» **WHAT THIS TASK INVOLVES**: Transcribe, exactly and without pictures, the lines below from the line with "row 2024-09-17 05:33:52: 538.0" to the line with "2024-09-17 05:28:51 | F AC 1(Hz): 60 -> 60.01", both ends included, and no others.

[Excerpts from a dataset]
=== Begin Enclosure ===

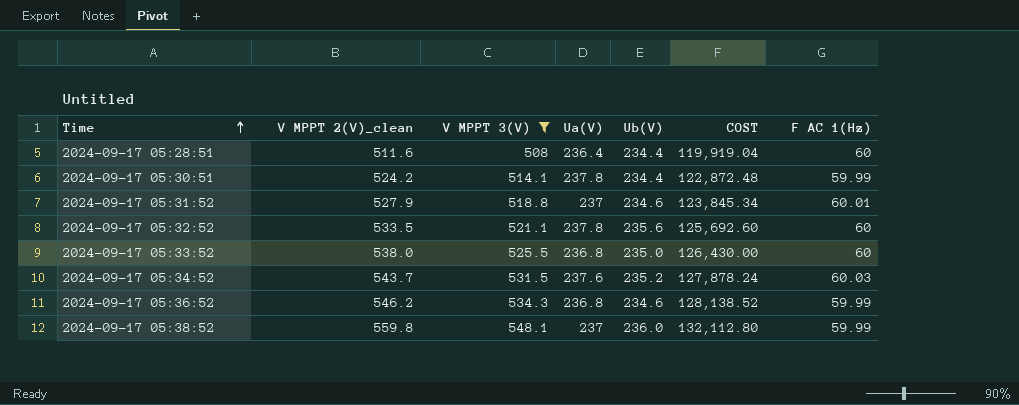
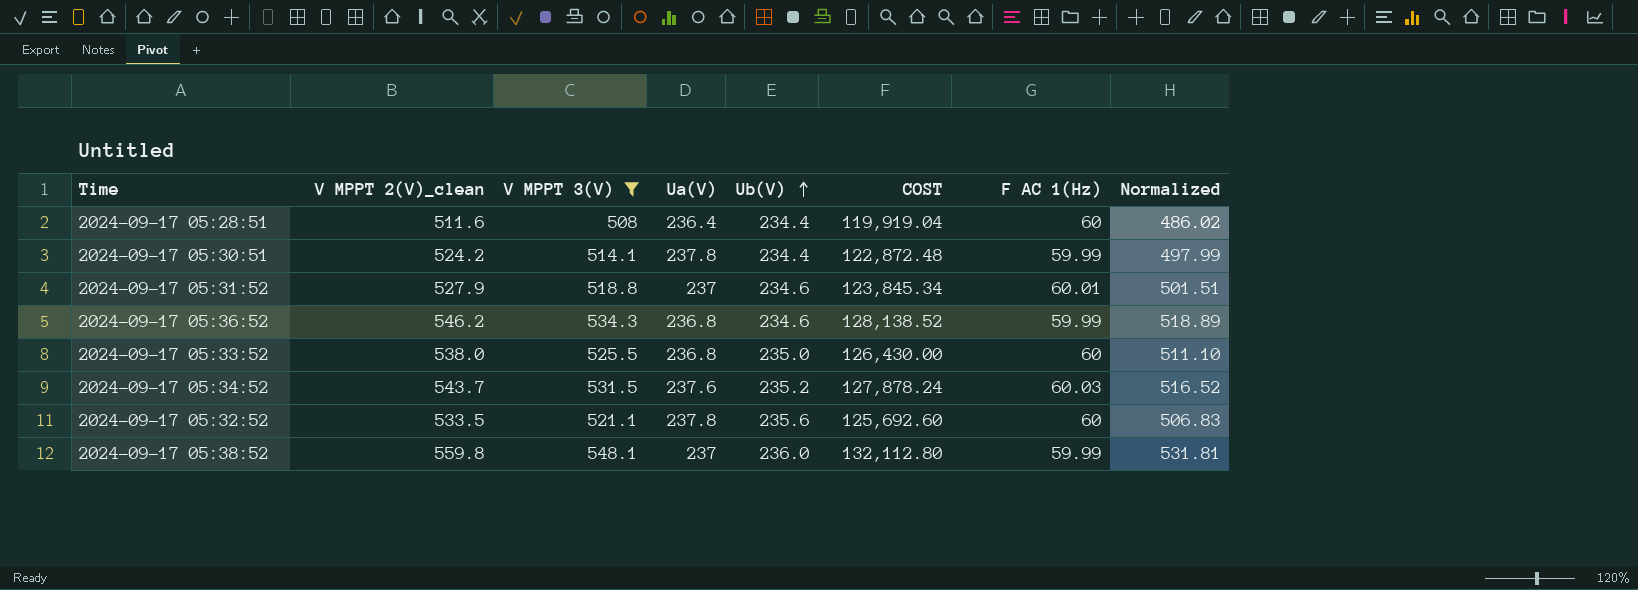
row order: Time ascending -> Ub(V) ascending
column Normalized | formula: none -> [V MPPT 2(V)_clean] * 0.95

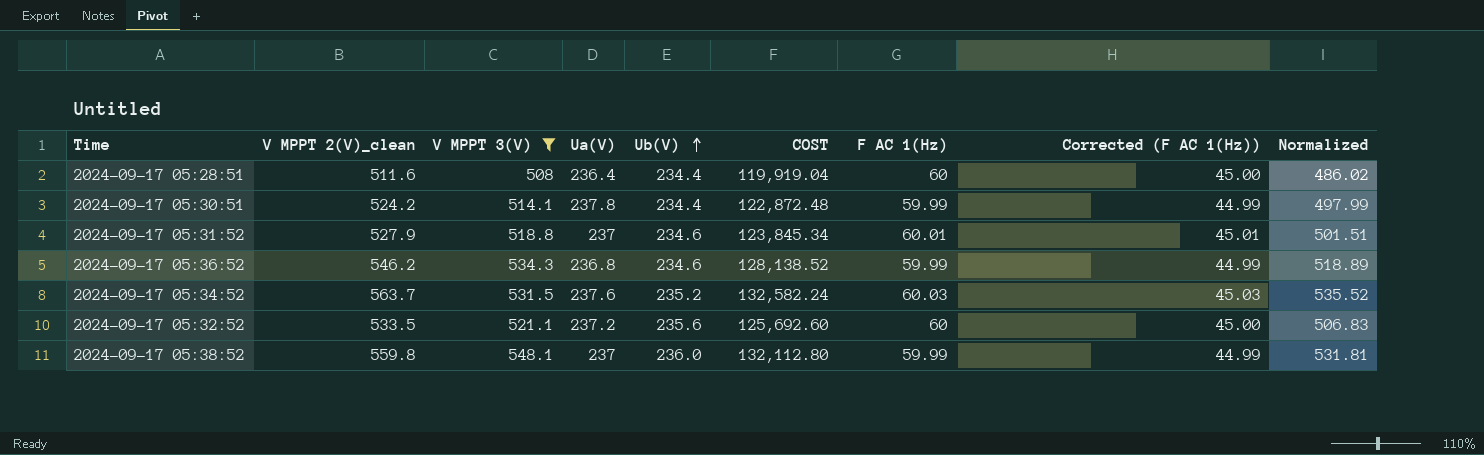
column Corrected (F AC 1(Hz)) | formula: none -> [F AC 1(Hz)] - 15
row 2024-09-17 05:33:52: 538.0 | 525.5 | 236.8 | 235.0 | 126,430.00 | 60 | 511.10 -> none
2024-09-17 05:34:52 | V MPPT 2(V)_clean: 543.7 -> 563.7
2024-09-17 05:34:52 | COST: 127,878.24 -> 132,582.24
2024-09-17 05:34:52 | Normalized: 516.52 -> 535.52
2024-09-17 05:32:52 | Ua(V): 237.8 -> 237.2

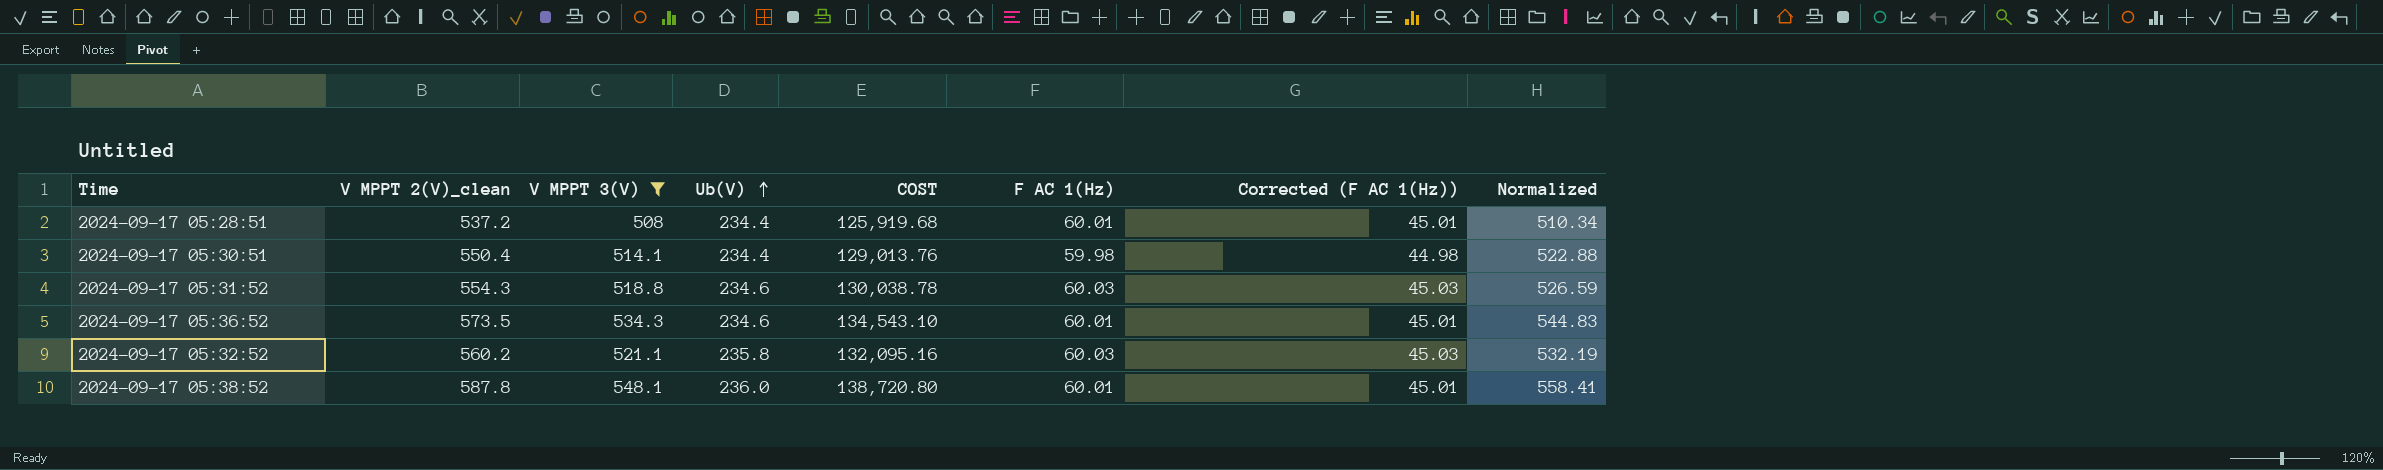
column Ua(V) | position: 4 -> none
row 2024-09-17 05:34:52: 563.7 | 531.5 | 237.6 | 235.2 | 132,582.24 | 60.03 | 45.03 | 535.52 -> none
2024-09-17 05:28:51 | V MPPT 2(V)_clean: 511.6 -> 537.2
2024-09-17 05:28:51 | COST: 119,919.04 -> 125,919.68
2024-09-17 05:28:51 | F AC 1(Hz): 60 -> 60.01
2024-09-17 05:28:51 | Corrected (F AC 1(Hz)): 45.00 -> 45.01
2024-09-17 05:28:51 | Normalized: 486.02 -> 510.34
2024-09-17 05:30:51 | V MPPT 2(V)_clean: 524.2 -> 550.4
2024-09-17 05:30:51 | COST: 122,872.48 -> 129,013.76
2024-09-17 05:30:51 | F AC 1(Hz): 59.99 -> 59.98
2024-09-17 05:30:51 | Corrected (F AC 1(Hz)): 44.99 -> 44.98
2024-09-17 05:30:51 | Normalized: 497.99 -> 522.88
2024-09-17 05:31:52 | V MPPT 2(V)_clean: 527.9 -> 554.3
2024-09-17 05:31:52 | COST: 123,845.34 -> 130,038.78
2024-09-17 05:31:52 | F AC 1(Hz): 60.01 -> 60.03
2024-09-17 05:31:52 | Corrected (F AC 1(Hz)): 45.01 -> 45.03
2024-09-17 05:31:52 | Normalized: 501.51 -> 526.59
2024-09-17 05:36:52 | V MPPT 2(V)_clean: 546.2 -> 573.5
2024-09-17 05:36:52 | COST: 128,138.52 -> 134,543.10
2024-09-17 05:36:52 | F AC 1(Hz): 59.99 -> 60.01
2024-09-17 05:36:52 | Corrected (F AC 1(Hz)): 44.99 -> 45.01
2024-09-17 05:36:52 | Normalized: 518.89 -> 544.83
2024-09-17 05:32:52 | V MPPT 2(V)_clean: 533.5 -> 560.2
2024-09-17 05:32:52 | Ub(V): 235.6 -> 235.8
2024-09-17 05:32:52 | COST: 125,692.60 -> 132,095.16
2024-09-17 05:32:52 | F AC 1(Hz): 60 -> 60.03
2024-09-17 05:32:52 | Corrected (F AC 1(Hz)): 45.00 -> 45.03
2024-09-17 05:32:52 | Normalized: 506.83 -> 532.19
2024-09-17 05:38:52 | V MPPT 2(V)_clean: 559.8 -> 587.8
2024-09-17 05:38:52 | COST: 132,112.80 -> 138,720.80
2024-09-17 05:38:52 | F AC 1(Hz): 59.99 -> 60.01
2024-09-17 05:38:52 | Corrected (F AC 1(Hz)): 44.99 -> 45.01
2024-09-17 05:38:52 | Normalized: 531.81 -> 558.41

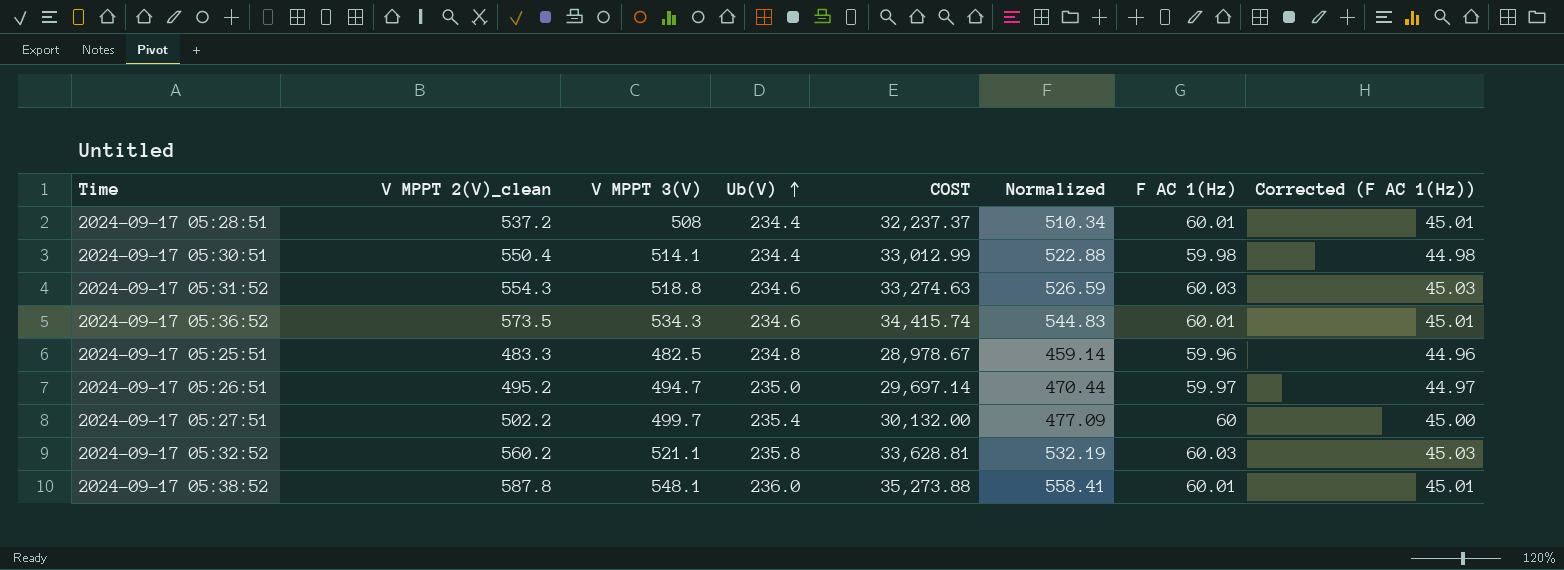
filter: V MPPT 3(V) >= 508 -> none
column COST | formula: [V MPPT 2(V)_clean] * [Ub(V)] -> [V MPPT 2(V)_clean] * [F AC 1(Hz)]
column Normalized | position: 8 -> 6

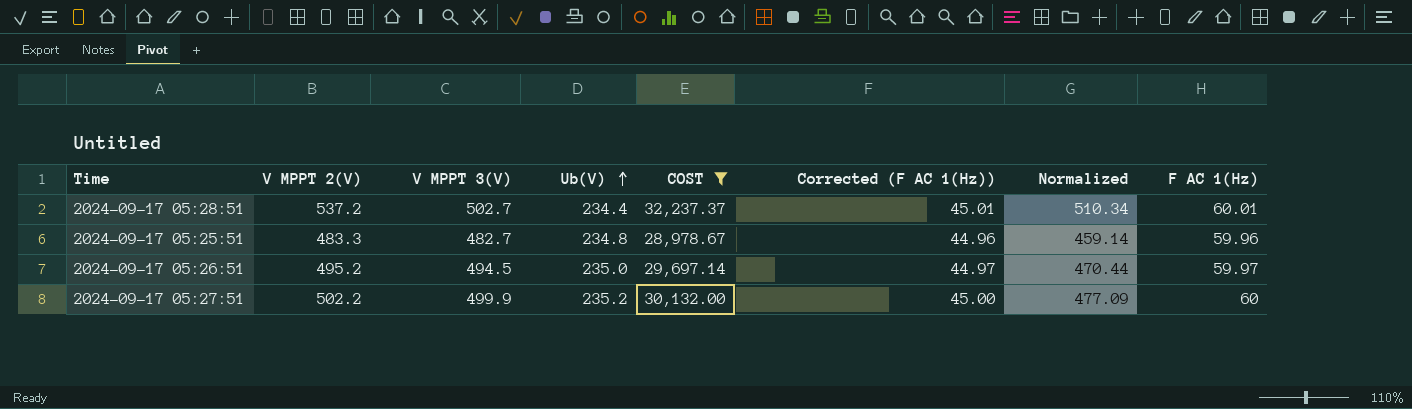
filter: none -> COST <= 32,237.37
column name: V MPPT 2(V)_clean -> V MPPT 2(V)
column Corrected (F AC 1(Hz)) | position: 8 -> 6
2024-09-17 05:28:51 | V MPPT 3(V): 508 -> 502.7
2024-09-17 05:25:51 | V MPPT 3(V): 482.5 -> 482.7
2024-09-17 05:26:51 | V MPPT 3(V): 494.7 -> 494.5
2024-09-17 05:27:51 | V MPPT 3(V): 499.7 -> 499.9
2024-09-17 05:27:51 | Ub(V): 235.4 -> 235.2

=== End Enclosure ===
=== Begin Enclosure ===

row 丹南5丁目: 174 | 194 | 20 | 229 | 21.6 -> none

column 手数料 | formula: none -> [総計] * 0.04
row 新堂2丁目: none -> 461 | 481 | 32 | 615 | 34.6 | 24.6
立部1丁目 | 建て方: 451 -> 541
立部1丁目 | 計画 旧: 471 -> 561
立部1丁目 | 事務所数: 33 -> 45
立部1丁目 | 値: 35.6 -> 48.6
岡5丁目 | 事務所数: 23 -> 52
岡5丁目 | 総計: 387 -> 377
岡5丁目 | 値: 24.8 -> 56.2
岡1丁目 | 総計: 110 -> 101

=== End Enclosure ===
=== Begin Enclosure ===

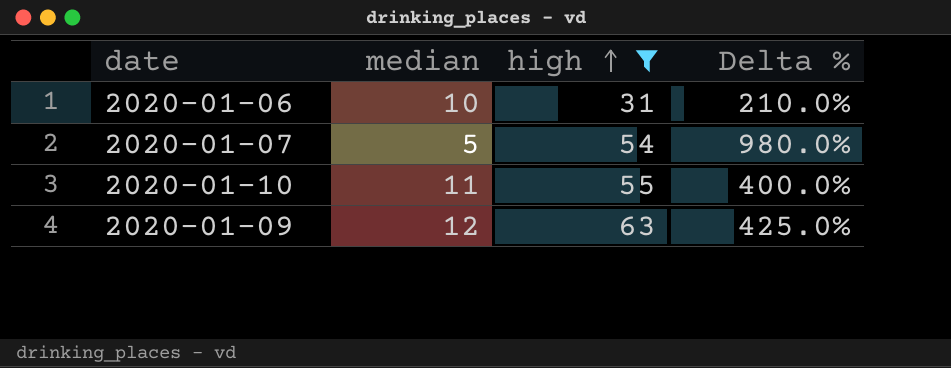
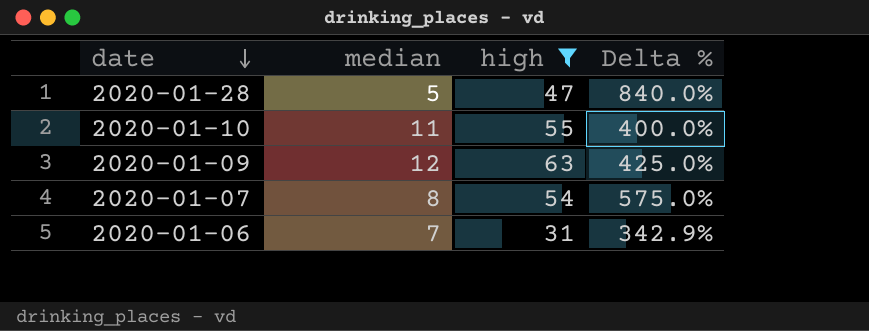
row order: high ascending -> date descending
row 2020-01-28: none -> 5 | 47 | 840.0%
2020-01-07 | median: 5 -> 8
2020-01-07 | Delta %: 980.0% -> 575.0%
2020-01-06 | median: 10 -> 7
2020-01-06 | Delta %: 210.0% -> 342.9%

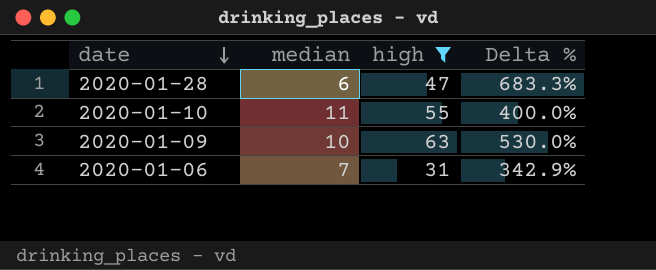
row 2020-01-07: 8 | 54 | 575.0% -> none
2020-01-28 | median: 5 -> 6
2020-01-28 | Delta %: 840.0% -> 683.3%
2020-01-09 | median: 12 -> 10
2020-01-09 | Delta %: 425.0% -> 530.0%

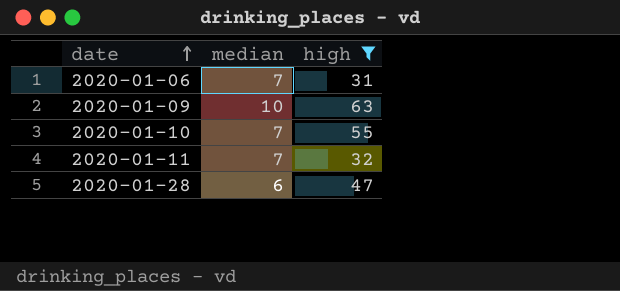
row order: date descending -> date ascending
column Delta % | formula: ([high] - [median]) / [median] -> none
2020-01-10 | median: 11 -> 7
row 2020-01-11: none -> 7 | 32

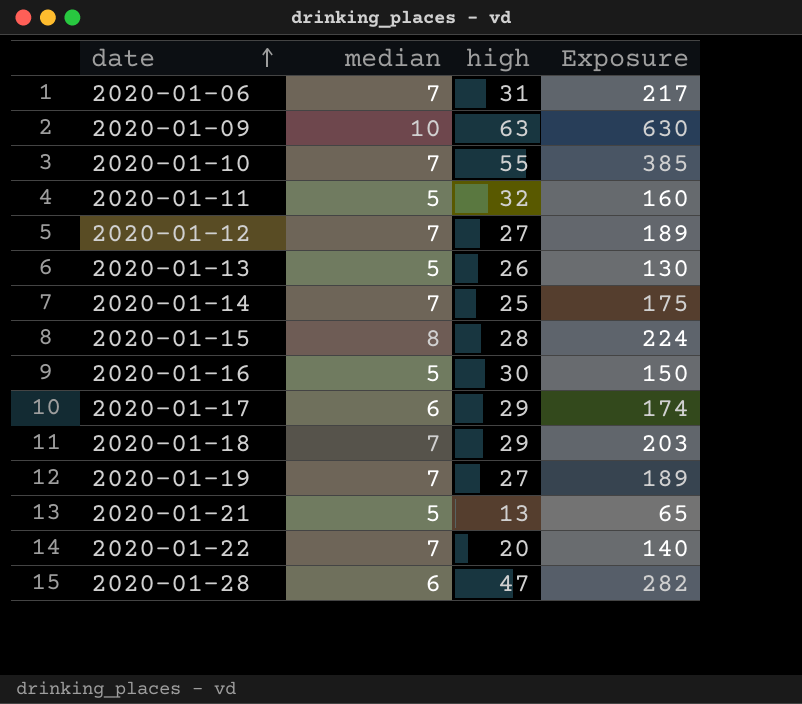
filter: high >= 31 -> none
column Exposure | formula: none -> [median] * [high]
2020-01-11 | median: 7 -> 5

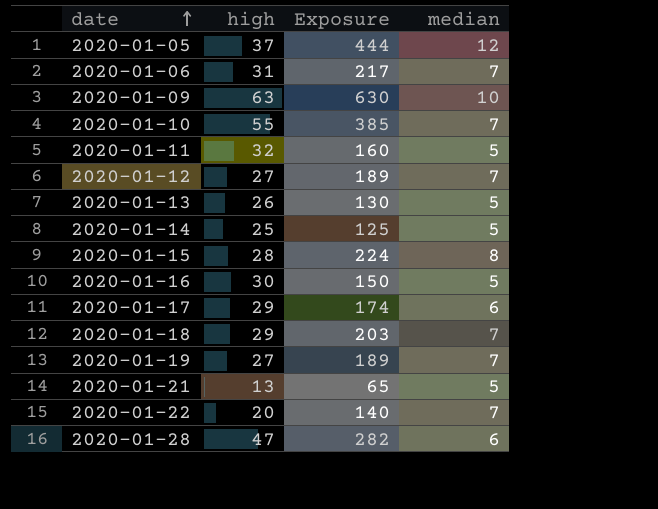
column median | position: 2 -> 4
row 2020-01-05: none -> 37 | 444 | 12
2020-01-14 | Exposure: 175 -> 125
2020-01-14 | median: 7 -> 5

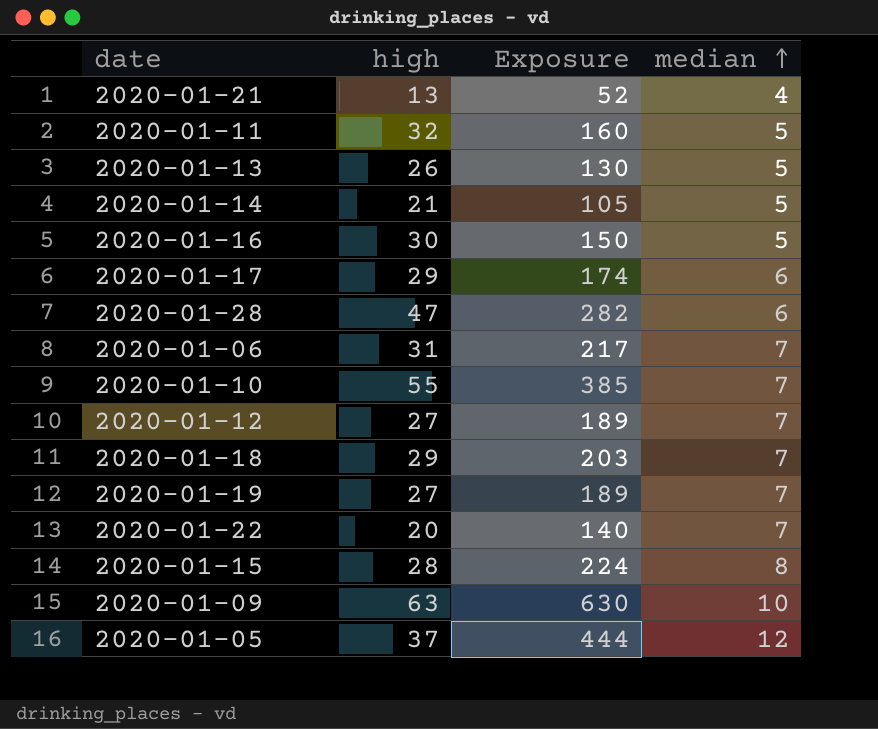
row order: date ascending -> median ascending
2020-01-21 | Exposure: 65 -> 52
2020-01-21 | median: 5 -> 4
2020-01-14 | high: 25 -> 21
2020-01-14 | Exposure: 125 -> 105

=== End Enclosure ===

» **TASK OUTPUT**:
row 2024-09-17 05:33:52: 538.0 | 525.5 | 236.8 | 235.0 | 126,430.00 | 60 | 511.10 -> none
2024-09-17 05:34:52 | V MPPT 2(V)_clean: 543.7 -> 563.7
2024-09-17 05:34:52 | COST: 127,878.24 -> 132,582.24
2024-09-17 05:34:52 | Normalized: 516.52 -> 535.52
2024-09-17 05:32:52 | Ua(V): 237.8 -> 237.2

column Ua(V) | position: 4 -> none
row 2024-09-17 05:34:52: 563.7 | 531.5 | 237.6 | 235.2 | 132,582.24 | 60.03 | 45.03 | 535.52 -> none
2024-09-17 05:28:51 | V MPPT 2(V)_clean: 511.6 -> 537.2
2024-09-17 05:28:51 | COST: 119,919.04 -> 125,919.68
2024-09-17 05:28:51 | F AC 1(Hz): 60 -> 60.01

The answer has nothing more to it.